Double Logon for some users of an ASP.Net WebForms app

Question

I have an asp .net webforms app that uses forms authentication. For a small number of users we have a problem where they log in, they navigate to a couple of pages and then they are asked to log in again. Once logged in for a second time they seem to be able to stay logged in as expected. They shouldn't be asked to login the second time.

This is a single server, no web farms, nothing tricky.

This only happens to a few users, but it does seem to be all users from the same building. I am unable to replicate this and at this point might even start to deny that t was happening if one of our trainers hadn't watched it happen to a couple of customers.

Has anyone else seen anything like this?

I am also seeing a lot of "Membership credential verification failed." errors in the event log.
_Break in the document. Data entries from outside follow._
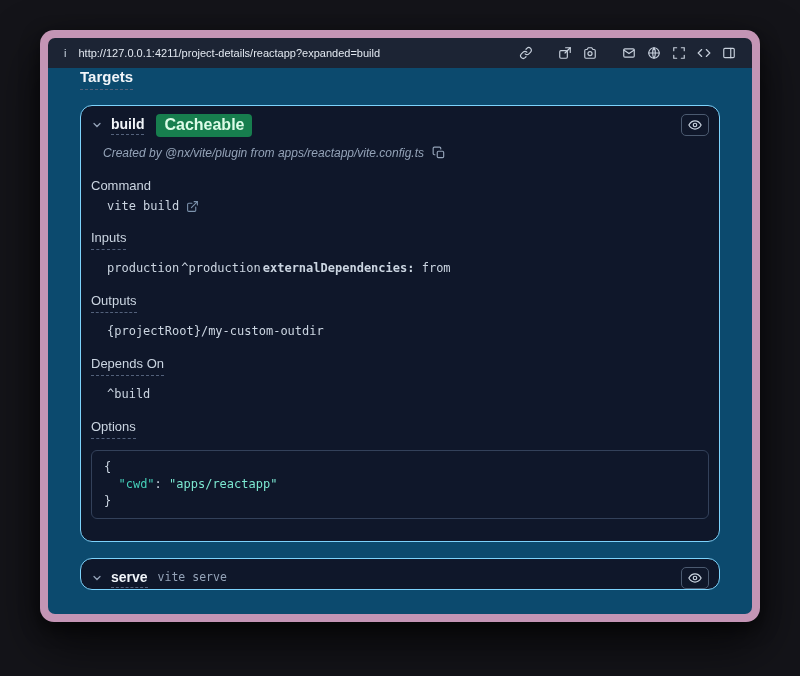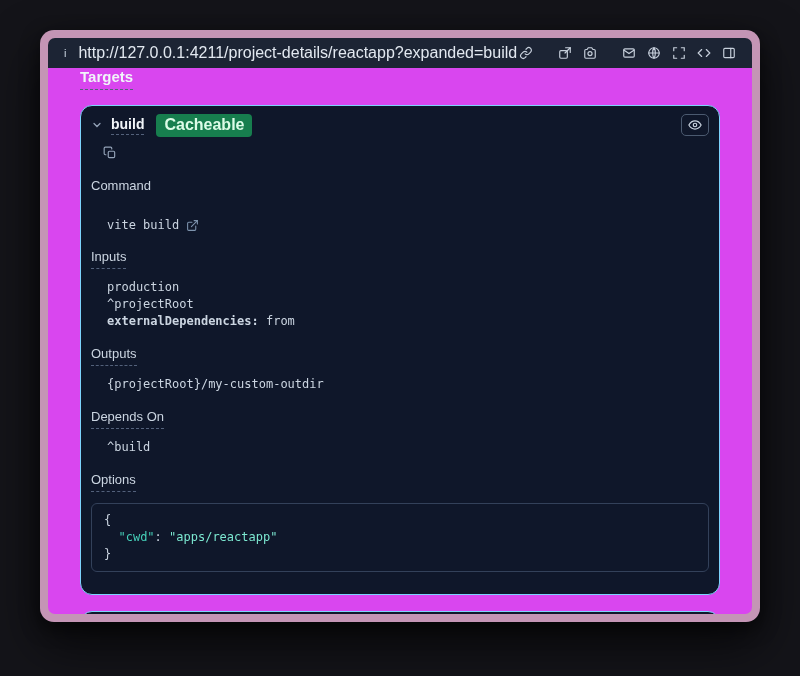--- a/index.html
+++ b/index.html
@@ -31,7 +31,7 @@
     padding: 0 16px;
   }
   .info-glyph { color: #cbd5e1; font-size: 11px; }
-  .url { color: #e2e8f0; font-size: 16px; margin-left: 12px; white-space: nowrap; }
+  .url { color: #e2e8f0; font-size: 11px; margin-left: 12px; white-space: nowrap; }
   .bar-spacer { flex: 1; }
   .bar-icons { display: flex; align-items: center; gap: 11px; }
   .bar-icon { color: #c7d0dc; display: flex; align-items: center; justify-content: center; cursor: pointer; }

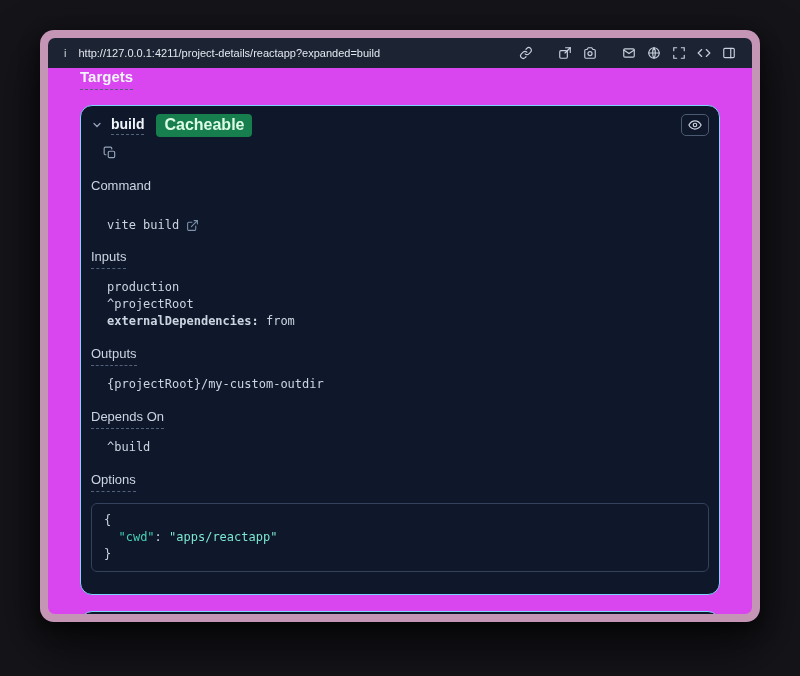--- a/index.html
+++ b/index.html
@@ -40,7 +40,7 @@
   
   .content {
     flex: 1;
-    background: #d946ef;
+    background: #0c4a6e;
     border-radius: 0 0 7px 7px;
     padding: 0 32px;
     overflow: hidden;

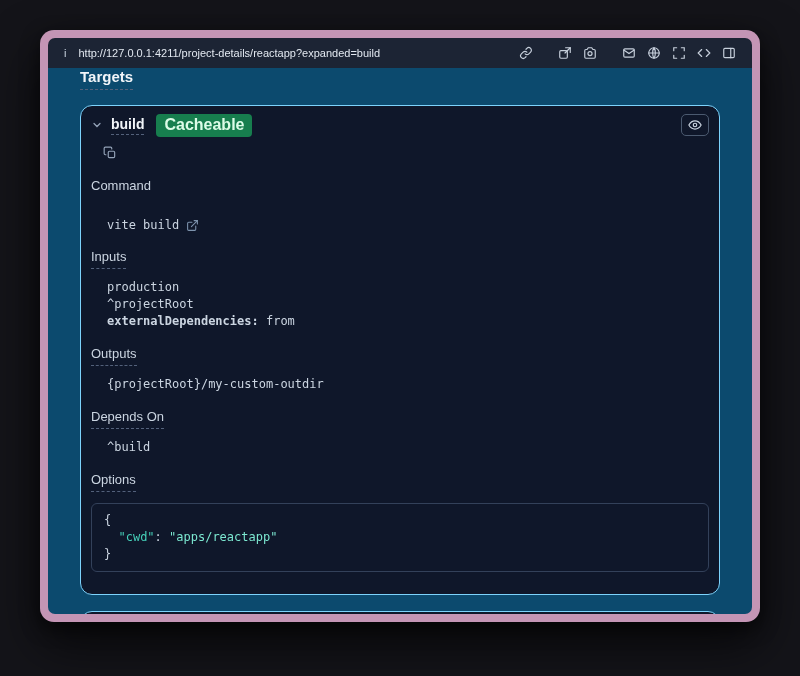--- a/index.html
+++ b/index.html
@@ -222,6 +222,7 @@
       </div>
 
       <div class="meta-row">
+        <span class="created-by">Created by @nx/vite/plugin from apps/reactapp/vite.config.ts</span>
         <span class="copy-btn">
           <svg width="14" height="14" viewBox="0 0 24 24" fill="none" stroke="currentColor" stroke-width="2" stroke-linecap="round">
               <rect x="9" y="9" width="11" height="11" rx="2"></rect>

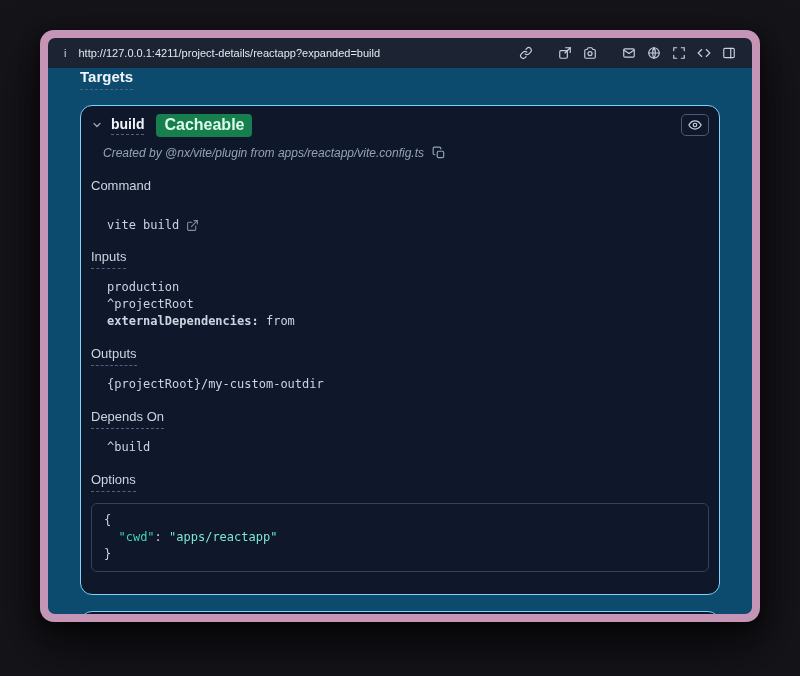--- a/index.html
+++ b/index.html
@@ -111,7 +111,7 @@
   .mono { font-family: "DejaVu Sans Mono", monospace; font-size: 12px; color: #cbd5e1; }
   .mono b { font-weight: 700; }
   .pre { white-space: pre; }
-  .cmd-row { display: flex; align-items: center; gap: 7px; margin: 24px 0 0 16px; }
+  .cmd-row { display: flex; align-items: center; gap: 7px; margin: 5px 0 0 16px; }
   .ext-link { color: #7d93ad; display: flex; align-items: center; cursor: pointer; }
   .section-values { margin: 11px 0 0 16px; display: flex; flex-direction: column; gap: 2px; }
   .section-values .mono { line-height: 15px; }

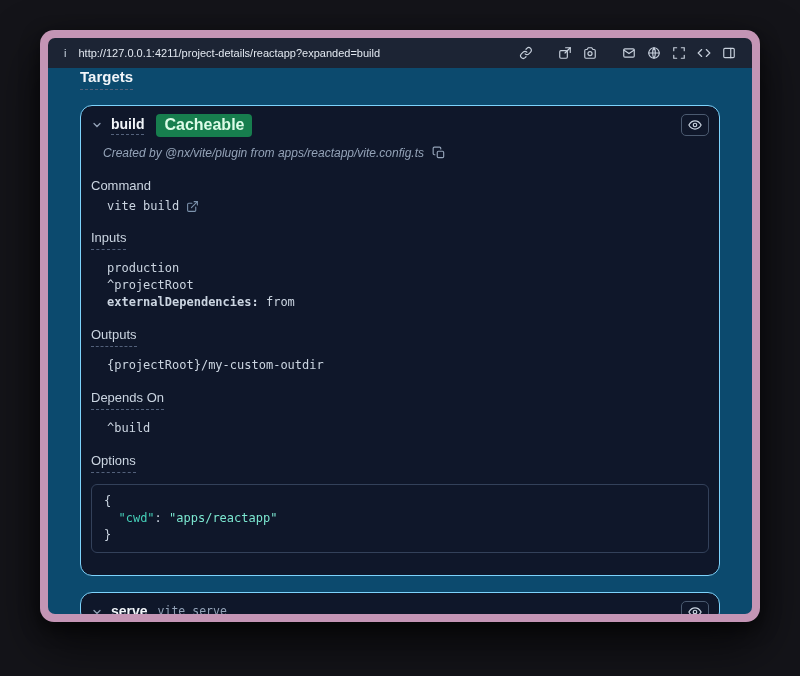--- a/index.html
+++ b/index.html
@@ -113,7 +113,7 @@
   .pre { white-space: pre; }
   .cmd-row { display: flex; align-items: center; gap: 7px; margin: 5px 0 0 16px; }
   .ext-link { color: #7d93ad; display: flex; align-items: center; cursor: pointer; }
-  .section-values { margin: 11px 0 0 16px; display: flex; flex-direction: column; gap: 2px; }
+  .section-values { margin: 11px 0 0 16px; display: flex; flex-direction: row; gap: 2px; }
   .section-values .mono { line-height: 15px; }
 
   .code-block {

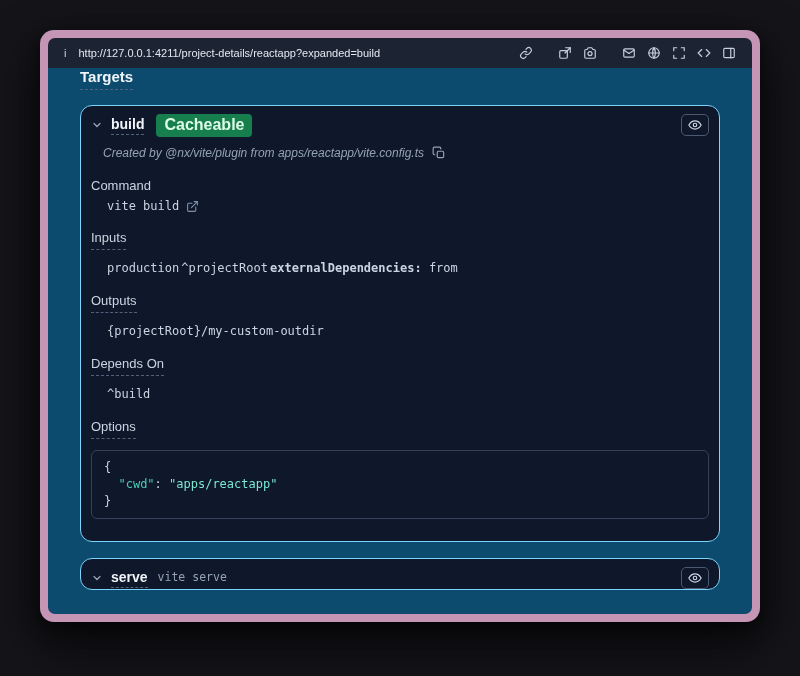--- a/index.html
+++ b/index.html
@@ -251,7 +251,7 @@
           <span class="section-label dashed">Inputs</span>
           <div class="section-values">
             <span class="mono">production</span>
-            <span class="mono">^projectRoot</span>
+            <span class="mono">^production</span>
             <span class="mono pre"><b>externalDependencies:</b><span class="pre"> from</span></span>
           </div>
         </div>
This may be related, but all the googling I've done seems to point to web farms and the like, not a single server.

UPDATE

1. There is no proxy server, the IIS server and the browser (IE8) are both on the same machine.
2. The AV software installed is Symantec Endpoint, on one machine, on the other the user didn't have any AV at all (AV Fail!).
3. The browser is IE 8 with no frills, not a single addin that didn't come with the default installation.
4. Both session and user login time-outs are set to 30 mins and the problem happens within 1 min of the user logging on.
5. Logging shows the user to only have one IP address.
6. I have tried the sessionMode in all it's variations, this doesn't seem to make any difference.

Answer 1

Something has to be causing ASP.NET to think these users have new sessions or their authentication cookie is getting invalidated. Here a a few things I can think to check:

1. Are the users accessing the site through a proxy server? One of our customers has a proxy that will sometimes close all open connections causing ASP.NET to see the session as new.
2. Could an overly agressive anti-virus, anti-spyware product be "eating" the session authentication cookie?
3. Do they have a cookie manager browser add-in that is causing the authentication cookie to disappear or change?
4. Sounds basic but I've seen this happen because of site timeouts being set too short. If the user sits on the page for longer than the timeout, they will be forced to logon again. And this could be specific to a page when that page presents a large amount of data that takes a while for them to go through.

One other thing I just thought of, have you allowed multiple worker processes for the ASP.NET process (aka web gardens)? If so, the same constraints as with a web farm would apply for authentication.